К сожалению, уже вечером он должен был сесть в поезд. Может быть, все и случилось именно благодаря неощутимой нервозности предстоящего отъезда: сообразил подобрать оброненную варежку, нашел несколько подходящих слов и — чего уж совсем от себя не ожидал — с разлету пригласил в кино. Счастье им сопутствовало: у него день был отведен на сборы, да он уж все собрал, а ее, как оказалось, отпустили с занятий в качестве компенсации за вчерашний вечер, убитый на изготовление какой-то там наглядной агитации. Часы летели как минуты, зато минуты полнились новым, глубоким и важным смыслом. И когда Брячихин залез на верхнюю полку, то, уткнувшись в подушку, едва не заскулил от тоски и отчаяния: щеки чуть заметно пахли ее духами, потому что, когда поезд уже трогался, проводница грозила захлопнуть дверь, а он стоял, держась рукой за поручень, она вдруг потянулась, обняла, крепко поцеловала — и шла потом, мало-помалу ускоряя шаг, до самого конца заснеженного перрона…
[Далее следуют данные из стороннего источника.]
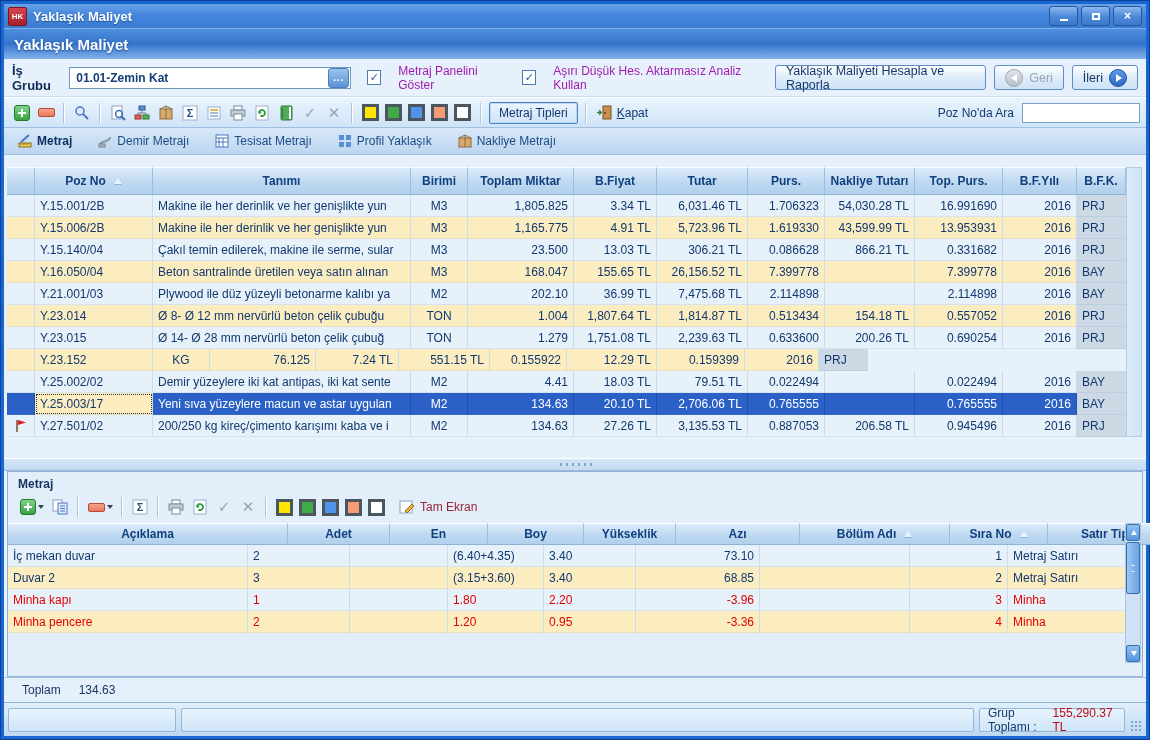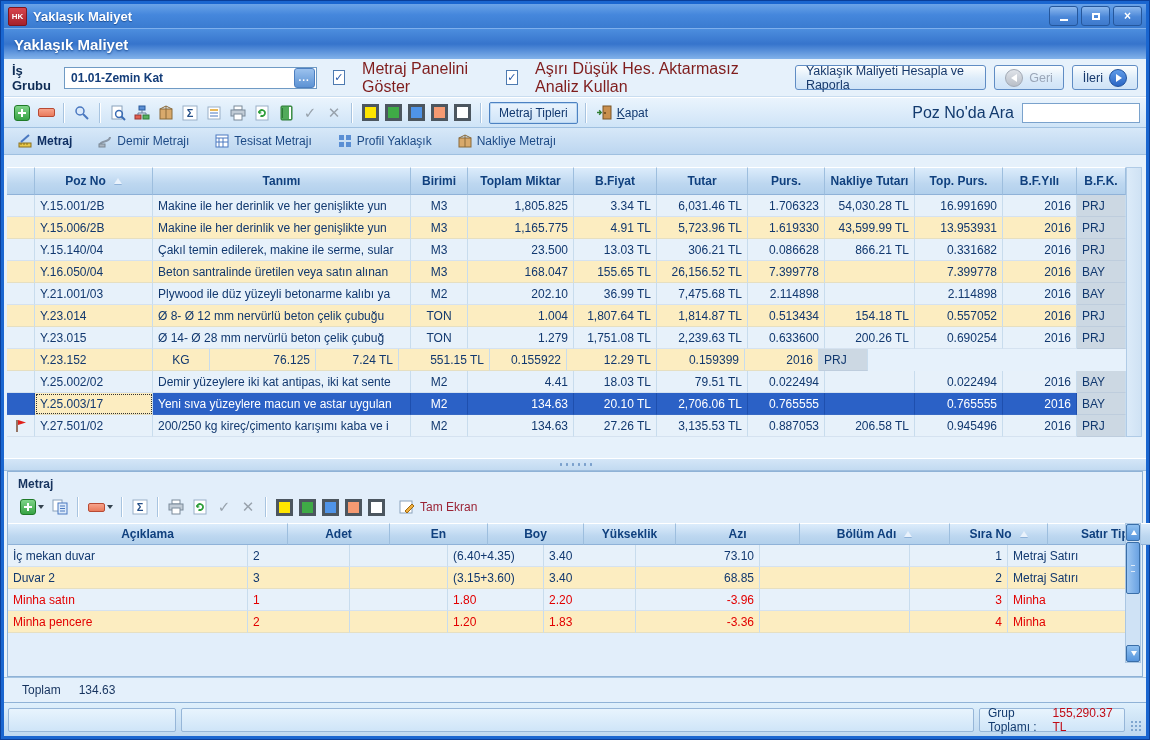--- a/index.html
+++ b/index.html
@@ -38,7 +38,7 @@
   .chk{display:flex;align-items:center;margin-left:16px;}
   .chk .box{width:13px;height:13px;border:1px solid #4d7ab0;background:#fff;margin-right:5px;
     display:flex;align-items:center;justify-content:center;font-size:11px;font-weight:bold;color:#2457a8;}
-  .chk .txt{font-size:16px;color:#7f1d1d;margin-left:12px;}
+  .chk .txt{font-size:12px;color:#a21caf;margin-left:12px;}
   .btn{height:25px;border:1px solid #5f8cc4;border-radius:3px;padding:0 10px;
     background:linear-gradient(#fdfefe,#dcebf9 55%,#cfe3f7);font-size:12.5px;color:#16386b;
     display:flex;align-items:center;box-sizing:border-box;}

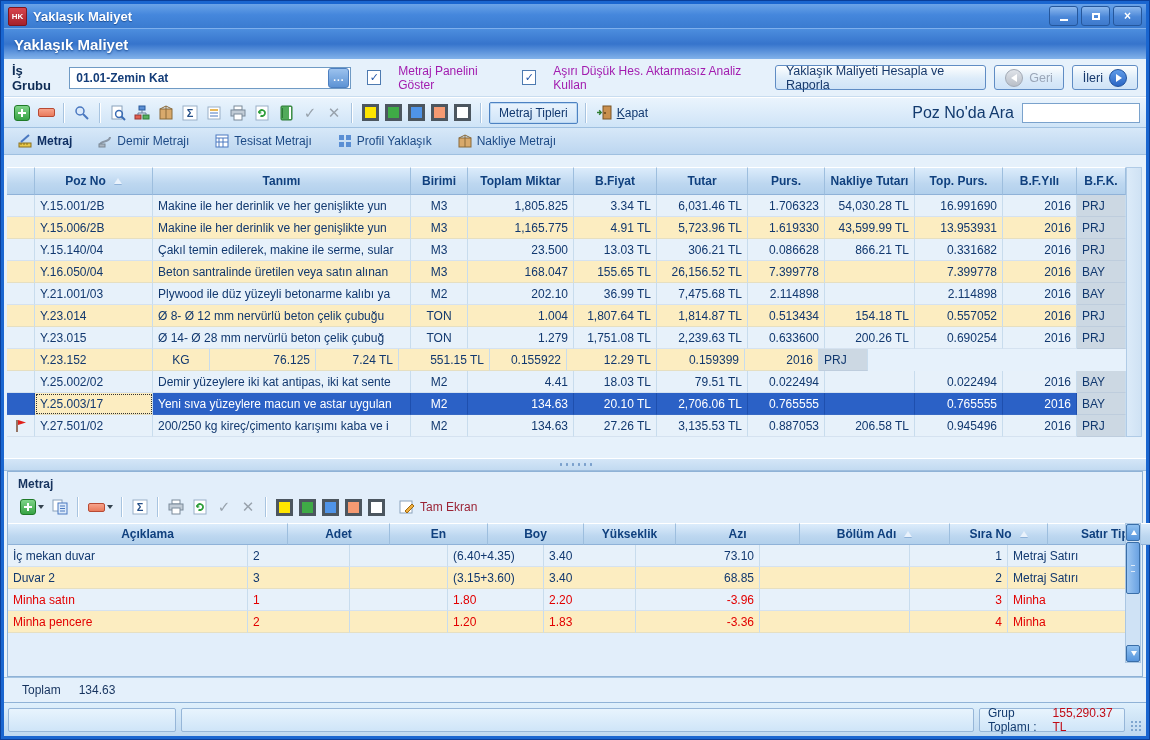--- a/index.html
+++ b/index.html
@@ -75,7 +75,7 @@
     border-radius:2px;margin:0 2px;}
   .flatbtn{display:flex;align-items:center;gap:5px;font-size:12px;color:#11386f;padding:0 4px;}
   .searchzone{margin-left:auto;display:flex;align-items:center;gap:8px;}
-  .searchzone .slbl{font-size:16px;color:#123a6e;}
+  .searchzone .slbl{font-size:12px;color:#123a6e;}
   .searchzone input{width:118px;height:20px;border:1px solid #7aa2cc;box-sizing:border-box;
     font-size:12px;padding:0 4px;background:#fff;}
   

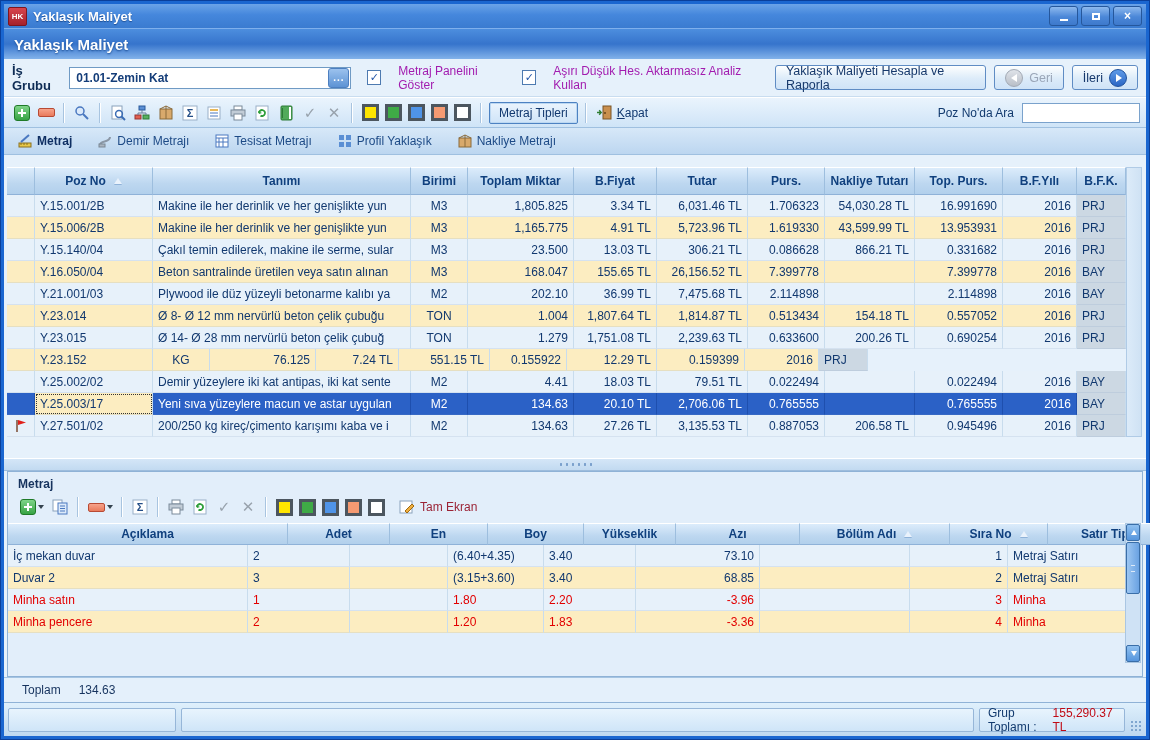--- a/index.html
+++ b/index.html
@@ -675,7 +675,7 @@
               <div class="gc al" style="width: 118px;">Metraj Satırı</div>
             </div>
             <div class="grid-row lite minha">
-              <div class="gc al" style="width: 240px;">Minha satın</div>
+              <div class="gc al" style="width: 240px;">Minha kapı</div>
               <div class="gc al" style="width: 102px;">1</div>
               <div class="gc al" style="width: 98px;"></div>
               <div class="gc al" style="width: 96px;">1.80</div>

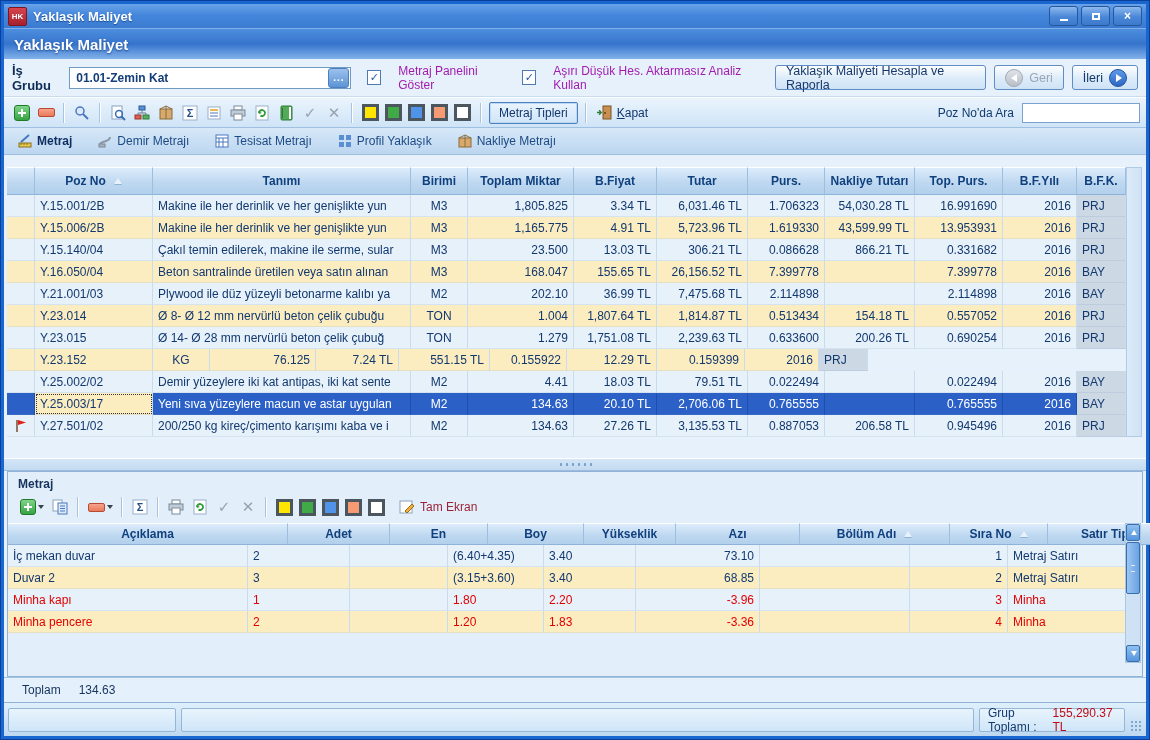--- a/index.html
+++ b/index.html
@@ -690,7 +690,7 @@
               <div class="gc al" style="width: 102px;">2</div>
               <div class="gc al" style="width: 98px;"></div>
               <div class="gc al" style="width: 96px;">1.20</div>
-              <div class="gc al" style="width: 92px;">1.83</div>
+              <div class="gc al" style="width: 92px;">0.95</div>
               <div class="gc ar" style="width: 124px;">-3.36</div>
               <div class="gc al" style="width: 150px;"></div>
               <div class="gc ar" style="width: 98px;">4</div>

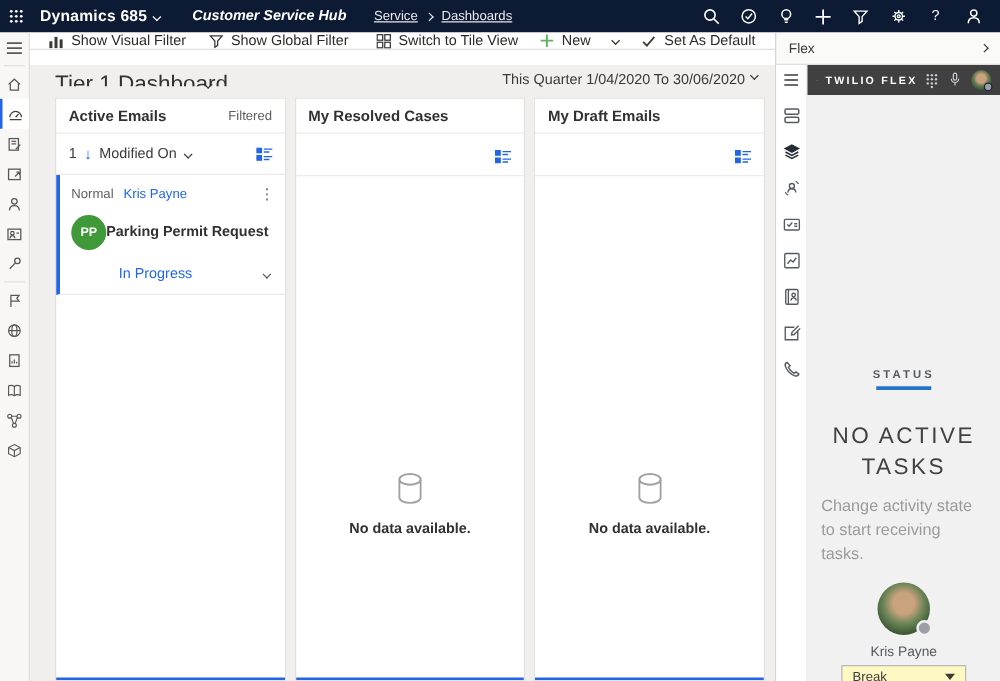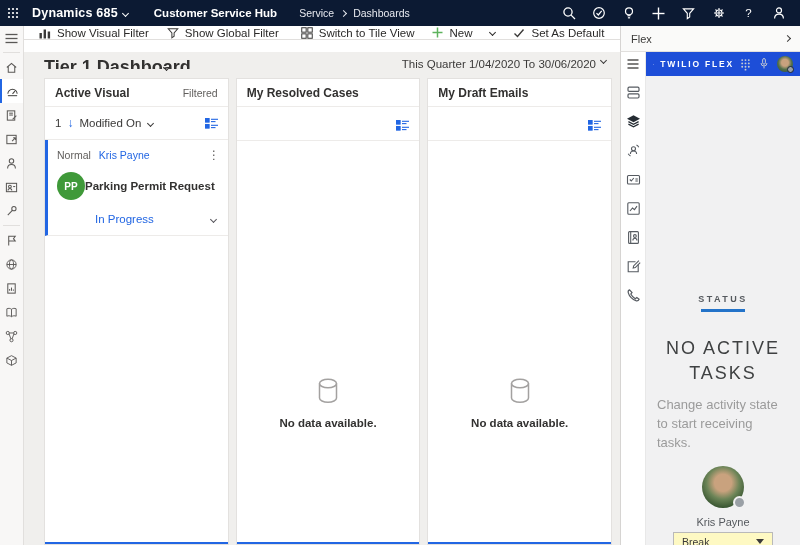--- a/index.html
+++ b/index.html
@@ -12,7 +12,7 @@
     background:#0c1a33; display:flex; align-items:center; color:#fff; }
   .waffle { width:26px; height:26px; display:flex; align-items:center; justify-content:center; cursor:pointer; }
   .appname { font-size:12.5px; font-weight:bold; margin-left:6px; letter-spacing:.2px; }
-  .hub { font-size:11.5px; font-weight:bold; margin-left:26px; }
+  .hub { font-size:11.5px; font-weight:bold; margin-left:26px;font-style:italic; }
   .crumb { font-size:10.5px; margin-left:22px; color:#e8eaf0; display:flex; align-items:center; gap:7px; }
   .cv { display:inline-block; width:5px; height:5px; border-right:1.3px solid currentColor;
     border-bottom:1.3px solid currentColor; transform:rotate(45deg); margin-left:5px; }

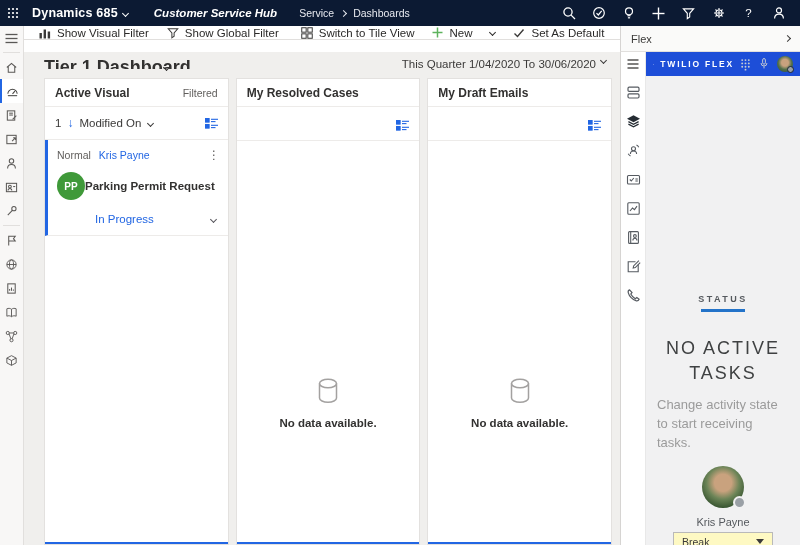--- a/index.html
+++ b/index.html
@@ -13,7 +13,7 @@
   .waffle { width:26px; height:26px; display:flex; align-items:center; justify-content:center; cursor:pointer; }
   .appname { font-size:12.5px; font-weight:bold; margin-left:6px; letter-spacing:.2px; }
   .hub { font-size:11.5px; font-weight:bold; margin-left:26px;font-style:italic; }
-  .crumb { font-size:10.5px; margin-left:22px; color:#e8eaf0; display:flex; align-items:center; gap:7px; }
+  .crumb { font-size:10.5px; margin-left:22px; color:#e8eaf0; display:flex; align-items:center; gap:7px;text-decoration:underline; }
   .cv { display:inline-block; width:5px; height:5px; border-right:1.3px solid currentColor;
     border-bottom:1.3px solid currentColor; transform:rotate(45deg); margin-left:5px; }
   .cv-r { display:inline-block; width:5px; height:5px; border-right:1.3px solid currentColor;

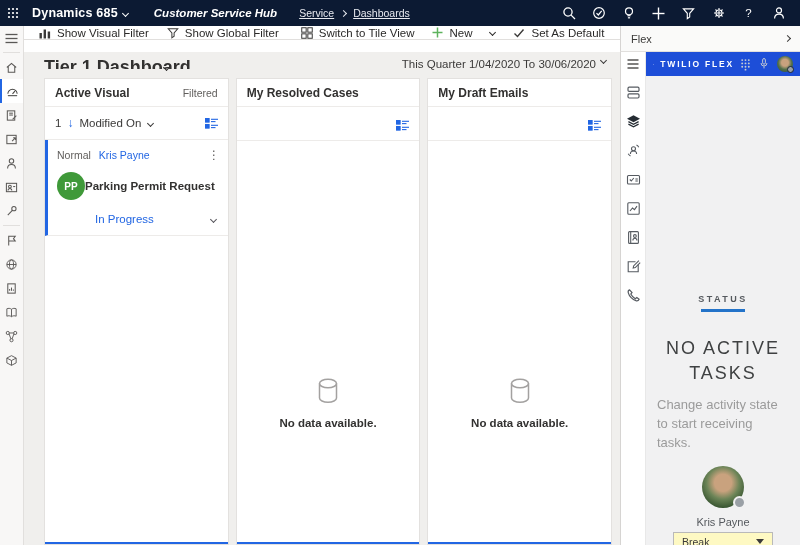--- a/index.html
+++ b/index.html
@@ -40,7 +40,7 @@
   #content { position:absolute; left:24px; top:52px; width:596px; bottom:0; background:#f0efed; }
   #titlerow { height:26px; position:relative; }
   .title-clip { position:absolute; left:20px; top:4px; height:13px; overflow:hidden; }
-  .title-clip h1 { font-size:18px; font-weight:bold; color:#323130; line-height:22px; }
+  .title-clip h1 { font-size:18px; font-weight:normal; color:#323130; line-height:22px; }
   .title-chev { position:absolute; left:135px; top:13px; color:#323130; cursor:pointer; }
   .daterange { position:absolute; right:14px; top:6px; font-size:11.5px; color:#3b3a39; display:flex;
     align-items:flex-start; cursor:pointer; }

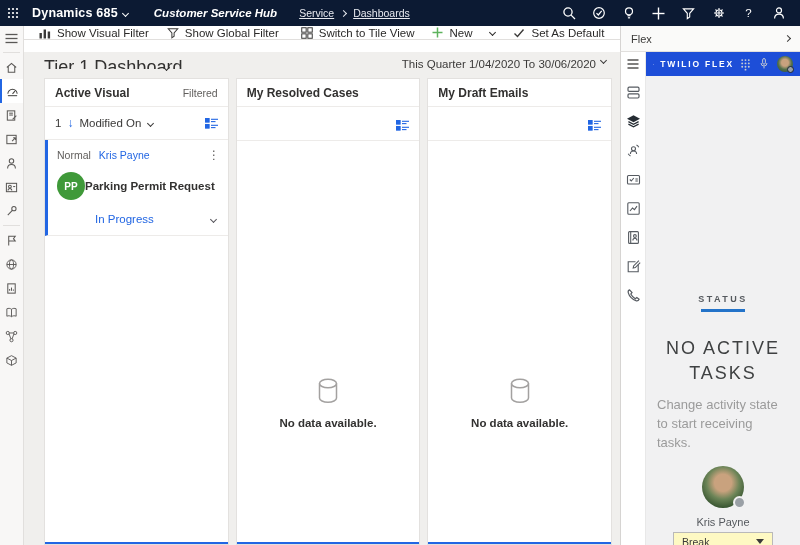--- a/index.html
+++ b/index.html
@@ -85,7 +85,7 @@
     color:#3b3a39; cursor:pointer; }
   .trail-ic { height:25px; display:flex; align-items:center; justify-content:center; width:100%;
     color:#565b61; cursor:pointer; margin-top:4px; }
-  #tbar { position:absolute; left:25px; top:0; right:0; height:24px; background:#1d4ed8; display:flex;
+  #tbar { position:absolute; left:25px; top:0; right:0; height:24px; background:#404040; display:flex;
     align-items:center; padding:0 7px; gap:6px; }
   .brand { color:#fff; font-size:8.5px; font-weight:bold; letter-spacing:1.8px; white-space:nowrap; }
   .tbar-right { margin-left:auto; display:flex; align-items:center; gap:7px; }

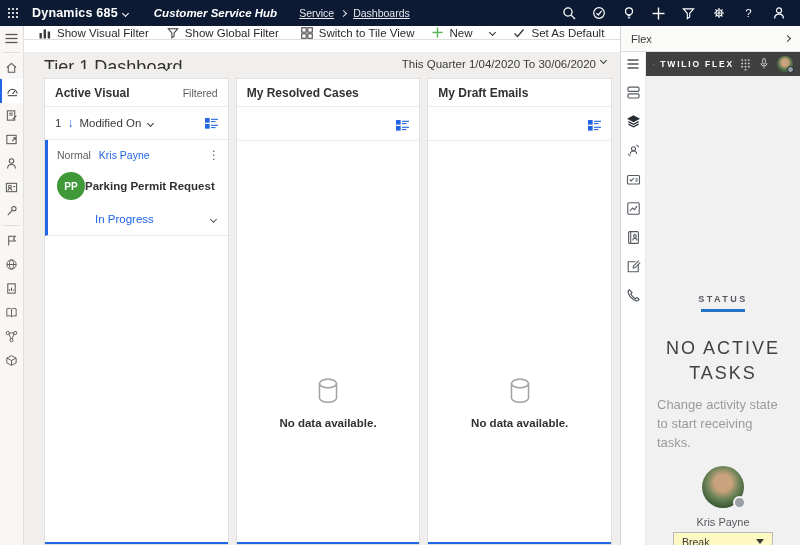--- a/index.html
+++ b/index.html
@@ -371,7 +371,7 @@
 
     <div class="col">
       <div class="stream-head">
-        <span class="stream-title">Active Visual</span>
+        <span class="stream-title">Active Emails</span>
         <span class="stream-badge">Filtered</span>
       </div>
       <div class="sort-row">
Его назначили командиром второй группы первой десантной роты третьего батальона бригады специального назначения. Растерянно оглядел пустую гулкую казарму. День был яркий, морозное солнце лупило в немытые окна, редкие пылинки кружили в золотом луче.
Но к вечеру прибыл капитан Розочкин, командир еще не существующей роты и его, Брячихина, непосредственный начальник, — высокий, сильный, резкий, решительный, с такими складками по углам всегда сжатого неулыбчивого рта и таким острым и настойчивым выражением синих глаз, что Брячихин сразу в него влюбился, — а утром поступило первое пополнение.